BG : dès les années 1910 beaucoup de clubs avaient des héros, des joueurs noirs ou métis, qui jouaient « poudrés », et qui ont marqué leur époque, comme Popó à Bahia, ou encore Lacraia au Pernambuco. A l´échelle du pays, c´est un métis, Arthur Friedenreich, né d´un père d´origine allemande et d´une mère brésilienne, qui est la première star du football brésilien. C´est grâce à lui que le Brésil remporte en 1919 la coupe sud-américaine, ce qui lui valut le surnom de El Tigre par ses adversaires sud-américains. Friendenreich est l´homme aux 1.329 buts (Pelé en a marqué 1.284), il est considéré jusqu´à aujourd´hui comme le meilleur avant-centre que le Brésil n´ait jamais connu. Pourtant, malgré la proportion de noirs dans le football brésilien, c´est un noir uruguayen qui en deviendra la première grande star mondiale (l´Uruguay, peuplé à 99% de blancs). José Leandro Andrade, surnommé en Europe « la Merveille Noire » va s´illustrer en 1924 aux J.O de Paris en apportant à l´Uruguay sa seule médaille olympique et en étant élu « meilleur joueur du tournoi ». Comme Andrade n´avait pas eu recours à la poudre de riz, il est vraiment le pionnier de la consécration des noirs dans le football mondial. Andrade est par ailleurs un grand personnage en dehors du sport, à Paris il danse le tango avec Joséphine Baker, aux Etats-Unis il écoute de la musique dans une boite où s´essaye un jeune trompettiste de la Nouvelle-Orléans, qui dira plus tard qu´au son du jazz, Andrade se mit à danser avec une telle grâce, qu´il s´en inspira pour certaines improvisations. Il s´agissait de Louis Amstrong, né comme Andrade en 1901.

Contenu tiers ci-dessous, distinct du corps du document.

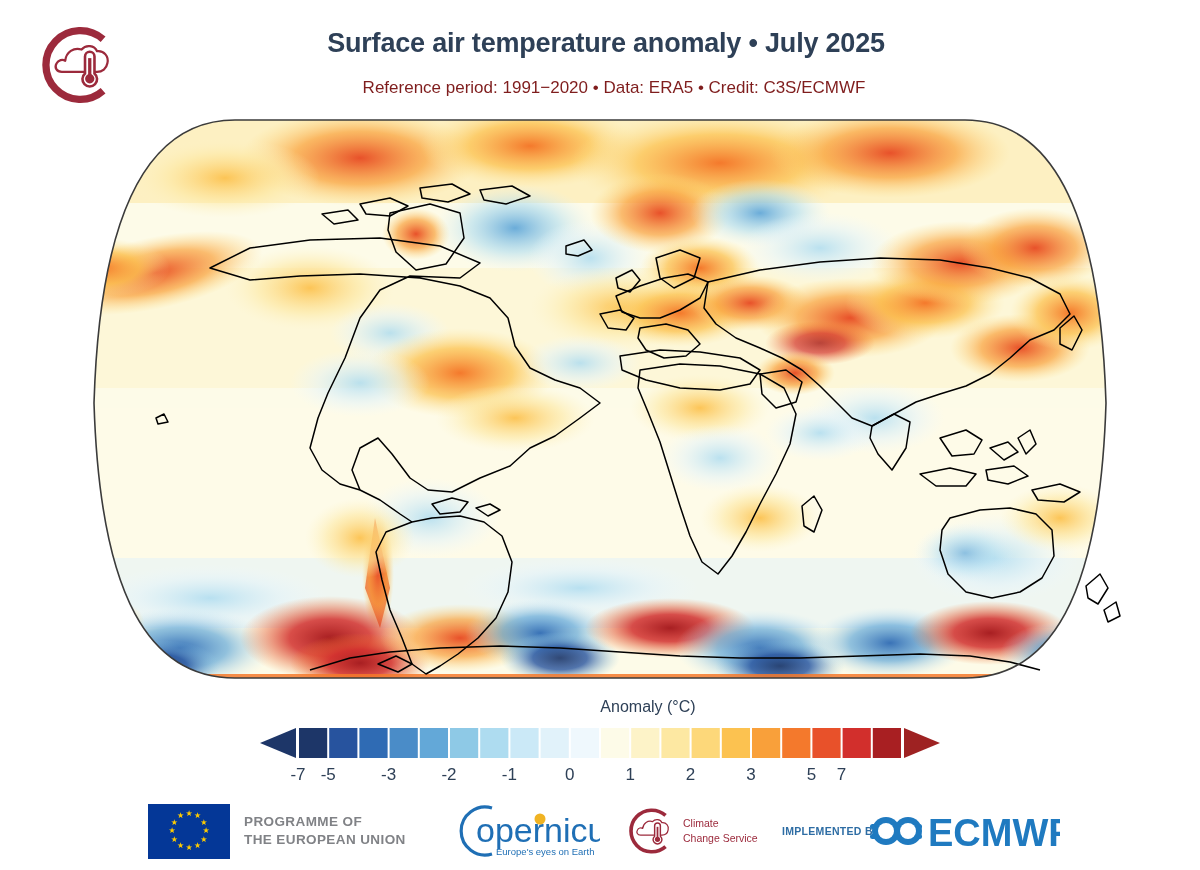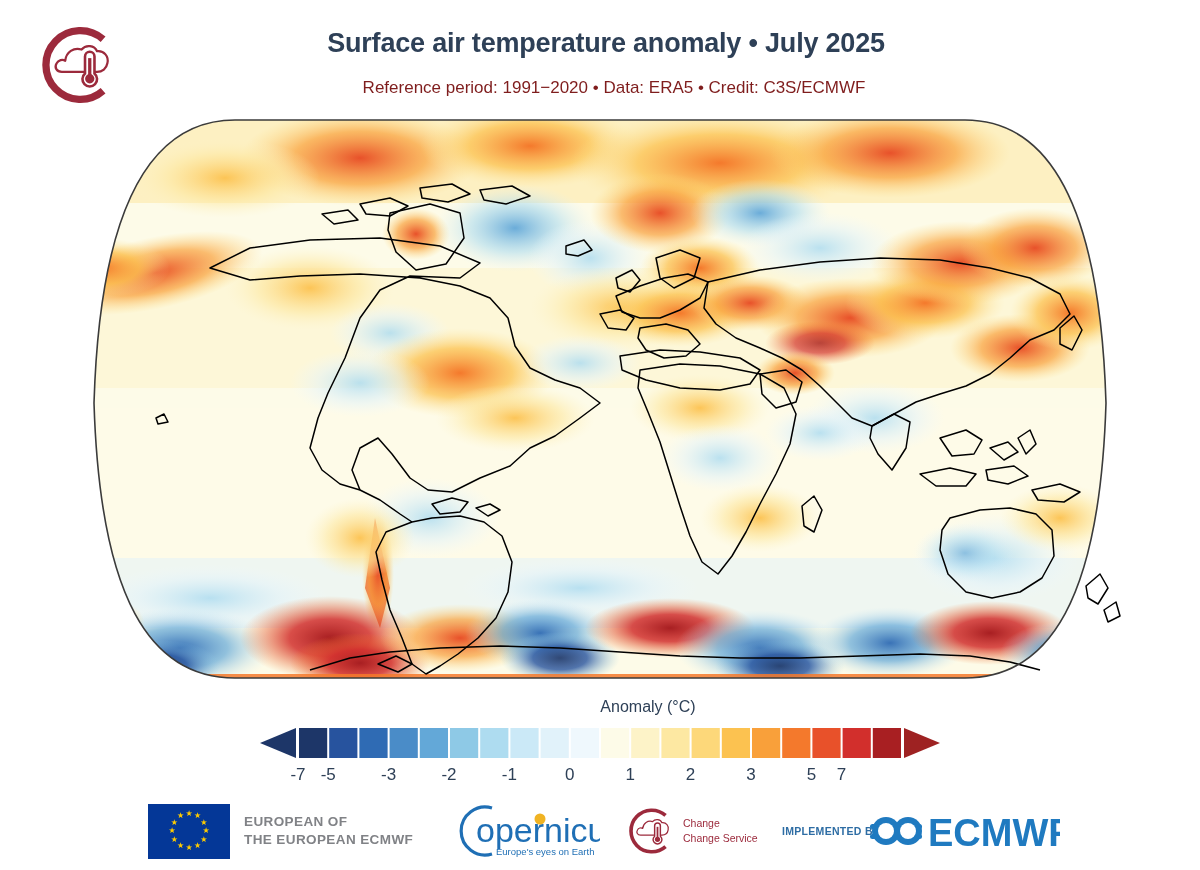"EUROPEAN OF" div { text: EUROPEAN -> PROGRAMME }
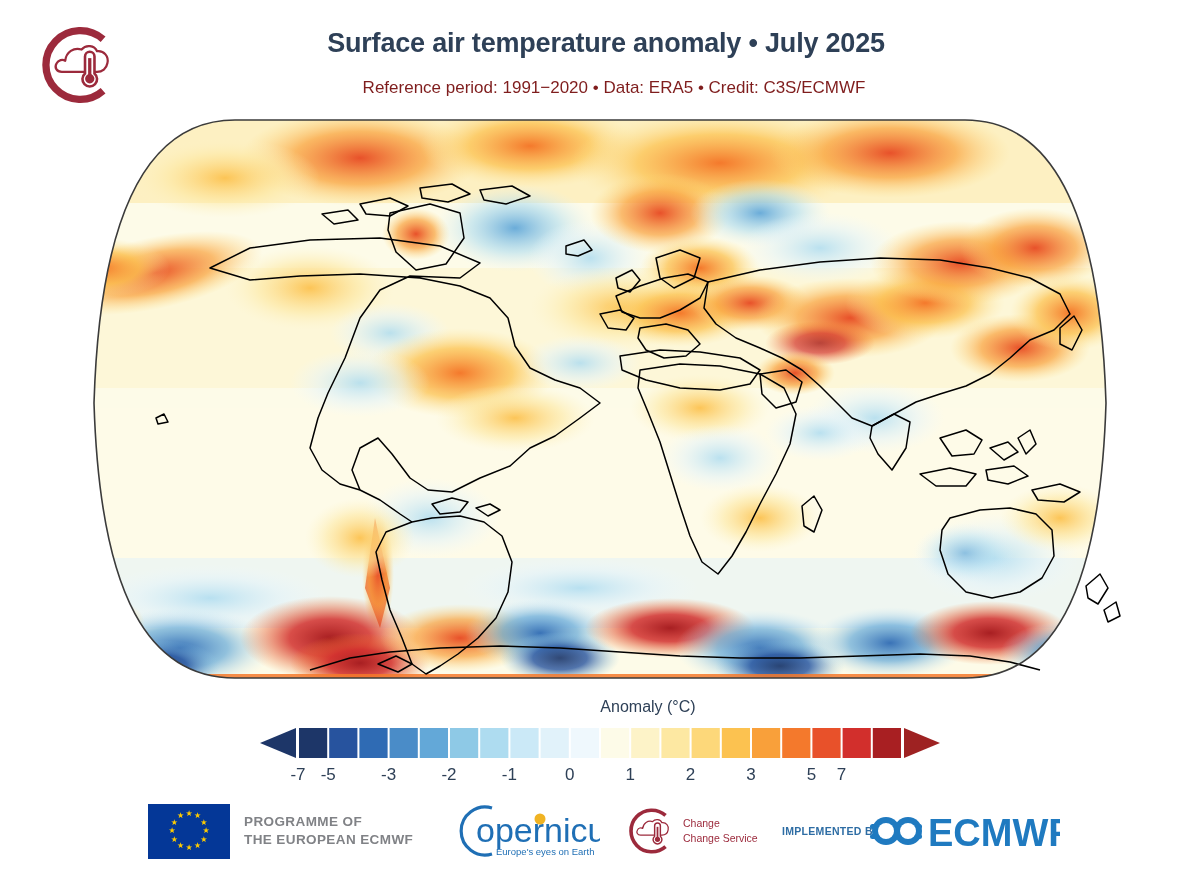"Change" div { text: Change -> Climate }
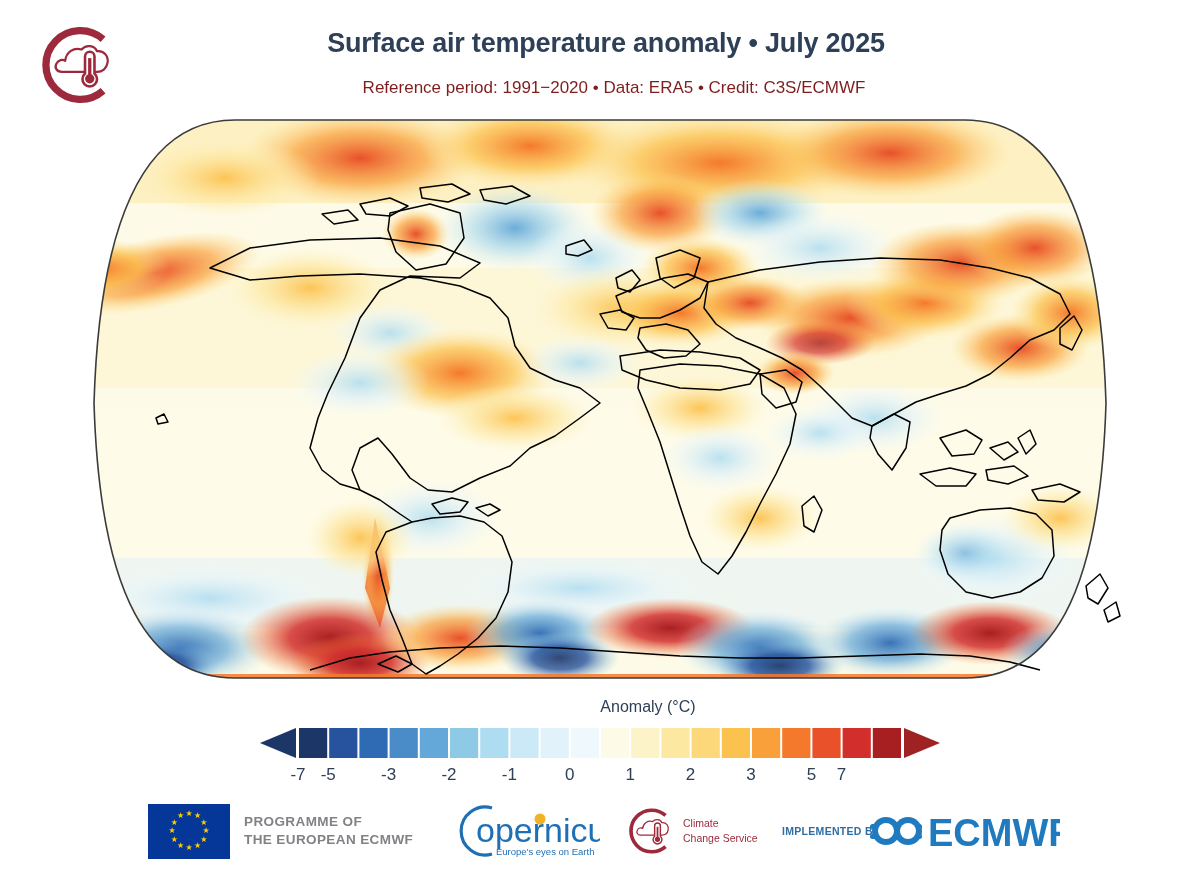"THE EUROPEAN ECMWF" div { text: ECMWF -> UNION }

José Leandro Andrade Arthur Friedenreich

Question : et Pelé dans tout ça ?

BG : le roi Pelé, comme on l´appelle ici, arrivera en 1958 sur la scène du football professionnel. Il n´a que 17 ans lors de la Coupe du Monde de 1958 en Suède, où il s´illustre auprès de Zagallo, Vavá et Garrincha, en battant la Suède par 5 buts à 2 (dont deux de Pelé). A cette époque, les joueurs noirs sont intégrés dans le football brésilien, la question du racisme dans ce sport semblait réglée. C´est sans doute pour cette raison que Pelé ne s´est jamais engagé dans la lutte contre le racisme, ayant déclaré n´avoir personnellement jamais ressenti de racisme au court de sa carrière, ni même de sa vie, il est ainsi toujours resté à l´écart de tout ce qui touche à la négritude… Négation diront certains, à moins que lui aussi ne se soit perdu dans ses origines, comme l´expliquait M. Israel, ancien guide du stade du Maracanã, en décrivant le Brésil : « ma peau : africaine, ma langue : portugaise, mon nom : hébraïque, et  ma nationalité : brésilienne »…

Santos et Botafogo au Maracanã, campagne contre racisme

Santos et Botafogo au Maracanã, campagne contre racisme « nous sommes noirs et blancs ».